Another possibility would be to have a separably maintained instance of it (because Erik, being on the side of all that is good, made it open source). This would require one of you to set it up an maintain it, in a way that we could all have confidence that it would be robust and stable and not go down in flames at some point.
One mild advantage of discord is that it working groups can talk in private (but field marshals can come in to chat). In coauthor, if we work on one instance of it, then everyone can see everything. Not tragic — we just have to be civilized human beings.
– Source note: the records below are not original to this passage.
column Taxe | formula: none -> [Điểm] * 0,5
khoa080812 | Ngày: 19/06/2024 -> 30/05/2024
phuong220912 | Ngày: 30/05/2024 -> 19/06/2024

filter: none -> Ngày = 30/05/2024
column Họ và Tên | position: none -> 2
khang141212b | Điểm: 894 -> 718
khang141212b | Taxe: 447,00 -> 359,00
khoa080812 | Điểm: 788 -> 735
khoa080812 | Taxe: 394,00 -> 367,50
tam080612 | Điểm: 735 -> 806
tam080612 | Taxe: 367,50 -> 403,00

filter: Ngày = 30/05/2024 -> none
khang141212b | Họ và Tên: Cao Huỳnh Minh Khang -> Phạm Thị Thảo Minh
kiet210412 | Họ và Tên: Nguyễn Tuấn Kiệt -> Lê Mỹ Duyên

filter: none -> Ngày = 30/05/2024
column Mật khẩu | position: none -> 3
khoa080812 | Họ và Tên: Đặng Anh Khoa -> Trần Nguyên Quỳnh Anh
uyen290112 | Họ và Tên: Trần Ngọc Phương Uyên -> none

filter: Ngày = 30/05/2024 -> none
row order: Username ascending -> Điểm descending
If things end up living on Erik Demaine’s server, then we would not want to both him at all (with any maintenance), and would want to just have one instance. If we’re working on our own server, then we could have many instances. Still having one per working group is too much to maintain (given the number of working groups!). But we could have one per ~100 people…
May 31, 2020 at 12:57 am
It is easy (5 mins. to 2 hours) to set up a single new instance of coauthor or similar software. This sort of thing is usually ready to run, and doesn’t need customization. You need only one instance, and you can add groups as you originally intended:
>Messages are organized by groups (intended to correspond to groups of people who meet) … Permissions can be specified for each user at the group level (typical case — user can access the entire group of messages), at the thread level (user can access only certain threads within group), or at the global level.
Things will go wrong by Murphy’s law, and a lot of unexpected situations will arise because we haven’t tried out this system beforehand. The worst situations can be avoided because we have multiple scheduled daily backups:
>All of Coauthor’s data (including messages, history, and file uploads) is stored in the Mongo database (which is part of Meteor). You probably want to do regular (e.g. daily) dump backups. There’s a script in .backup that I use to dump the database, copy to the development machine, and upload to Dropbox or other cloud storage via rclone.
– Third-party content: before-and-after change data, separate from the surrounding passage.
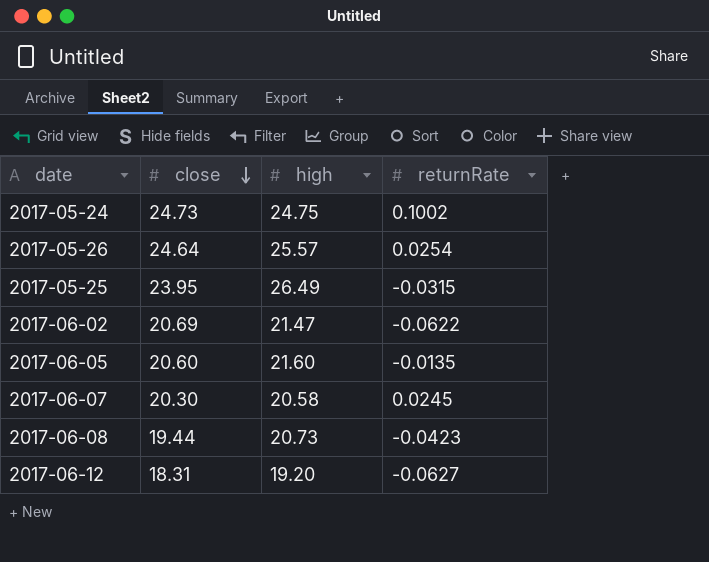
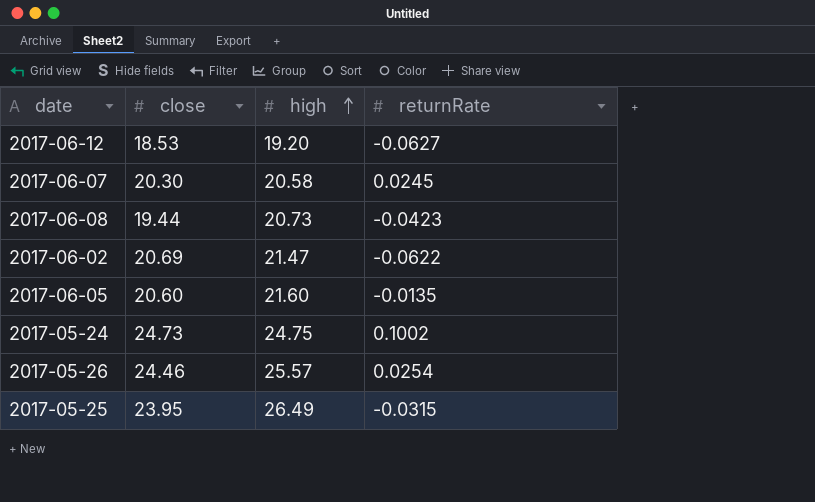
row order: close descending -> high ascending
2017-06-12 | close: 18.31 -> 18.53
2017-05-26 | close: 24.64 -> 24.46

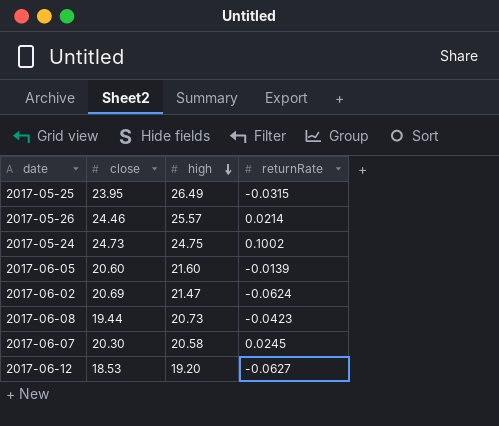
row order: high ascending -> high descending
2017-05-26 | returnRate: 0.0254 -> 0.0214
2017-06-05 | returnRate: -0.0135 -> -0.0139
2017-06-02 | returnRate: -0.0622 -> -0.0624

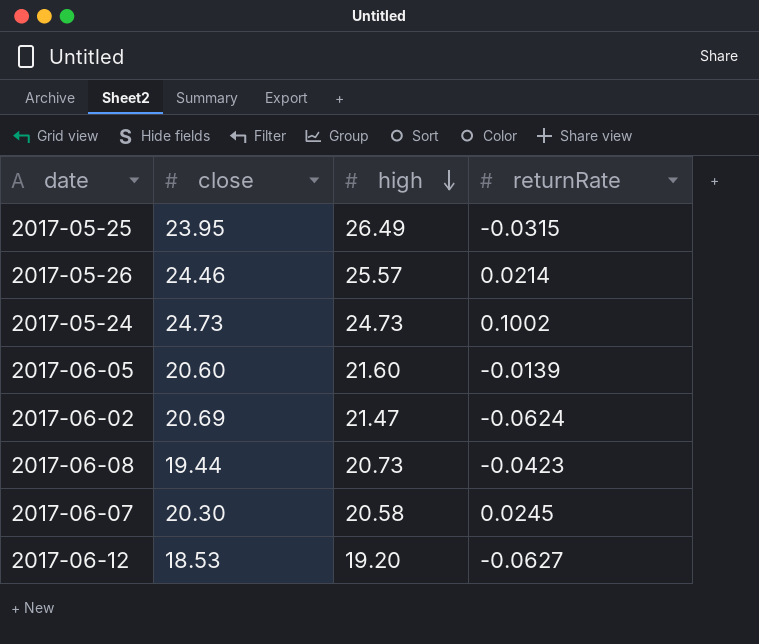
2017-05-24 | high: 24.75 -> 24.73

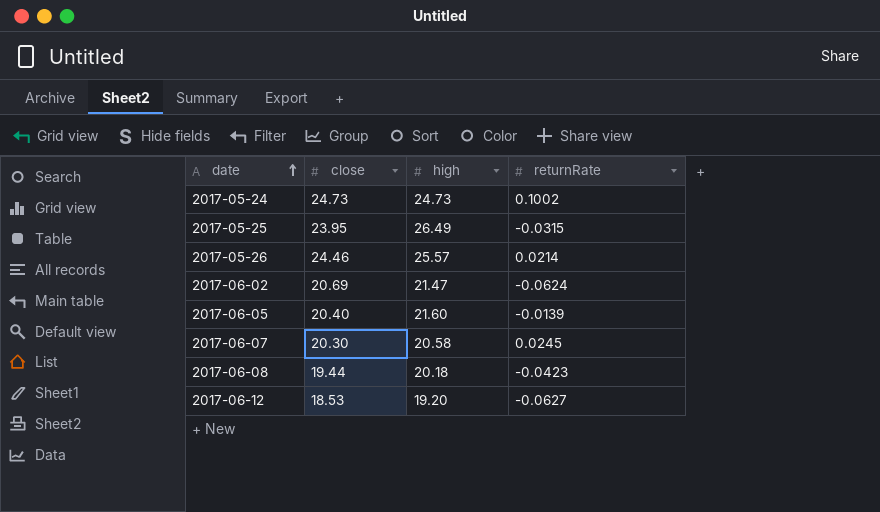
row order: high descending -> date ascending
2017-06-05 | close: 20.60 -> 20.40
2017-06-08 | high: 20.73 -> 20.18

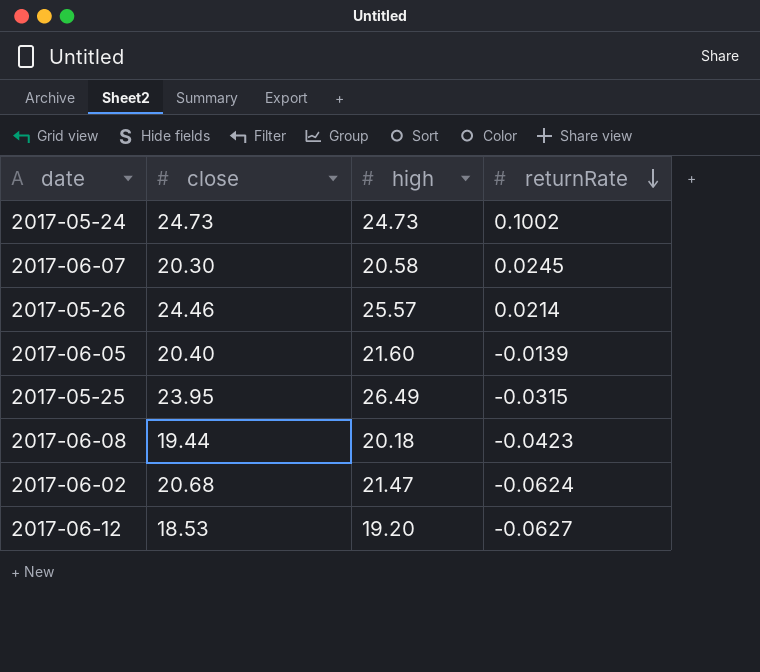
row order: date ascending -> returnRate descending
2017-06-02 | close: 20.69 -> 20.68

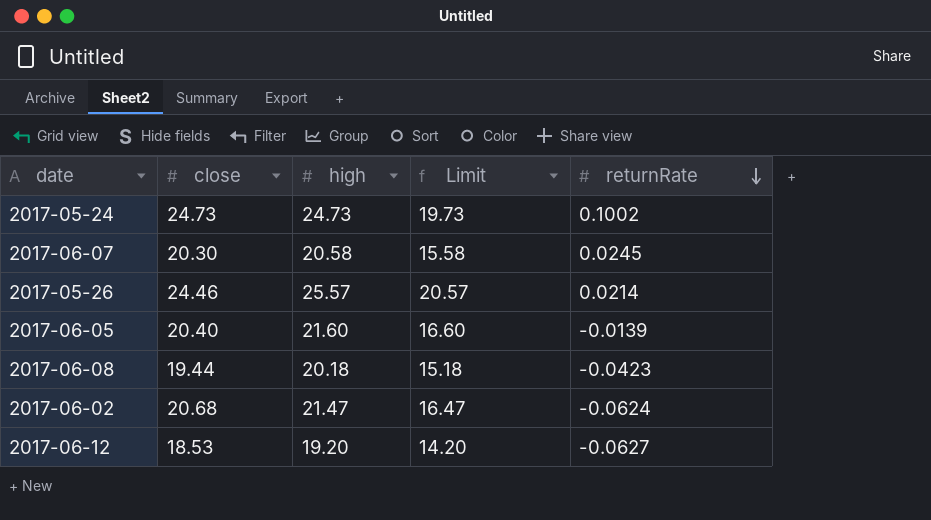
column Limit | formula: none -> [high] - 5
row 2017-05-25: 23.95 | 26.49 | -0.0315 -> none

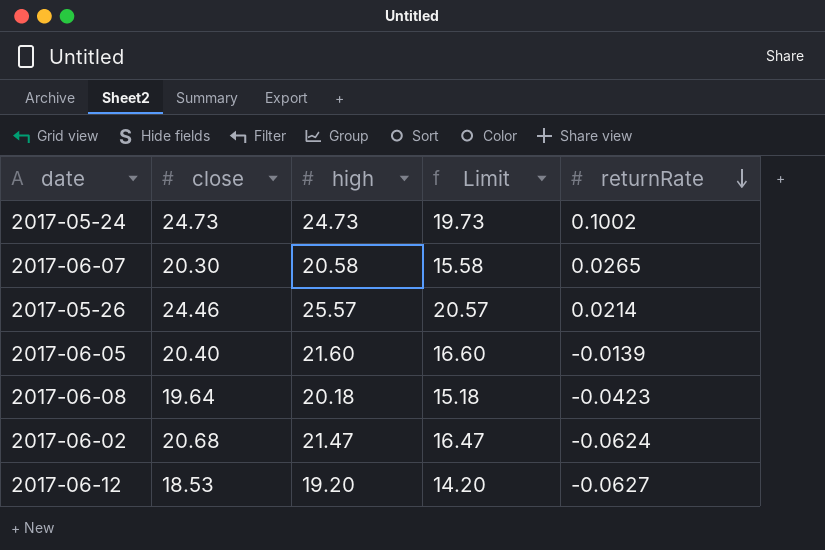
2017-06-07 | returnRate: 0.0245 -> 0.0265
2017-06-08 | close: 19.44 -> 19.64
On top of this, you can advise people to keep a copy of their own important files – a sort of caveman backup. (And, finding people to blame works a lot better than fixing things.)
The maintainer will be delighted to help as much as needed, but you can’t ask him to do all the work. Scale isn’t a problem, but it is a new, not highly tested software.
Coauthor can’t be worse than Moodle and other ubiquitously used software. I imagine there should be dozens of of collaboration software with partial or full latex support. Wikipedia’s own MediaWiki is another example. Deploying software is never without its hassles, but people do it all the time. Go with your feelings.
June 2, 2020 at 3:05 pm
Thank you Anand! I’ve just played with coauthor for a few minutes, and it looks potentially well-suited to this (and to other things).
It looks like you’re not quite offering to set it up and be a primary maintainer yourself — but if you might, please let me know. I think for AGITTOC we would want ~20 instances, each of which would host ~10 groups. It is not clear to me how much maintenance is required after the initial set-up, other than dealing with people wanting accounts (which presumably can be delegated).
June 3, 2020 at 12:08 am
Yes, I can help setup/maintain the system. I don’t have a server, but if you have a server with at least 2 GB disk space and memory free, we can do this. It is safe to try out – root access is not required for most things, and the whole software directory can simply be deleted if required.
The multiple instances idea (whether on the same server or on multiple servers) is difficult and unnecessary. I think there should be sufficiently fine control over group permissions to achieve whatever you intended. An alternative to bulk-adding accounts is to let people create their account on their own and then have a moderator give them the group permissions, exactly like on discord.
I am not saying I am the best person for this job. You can find a lot of other technical people if you just ask around, e.g. on discord.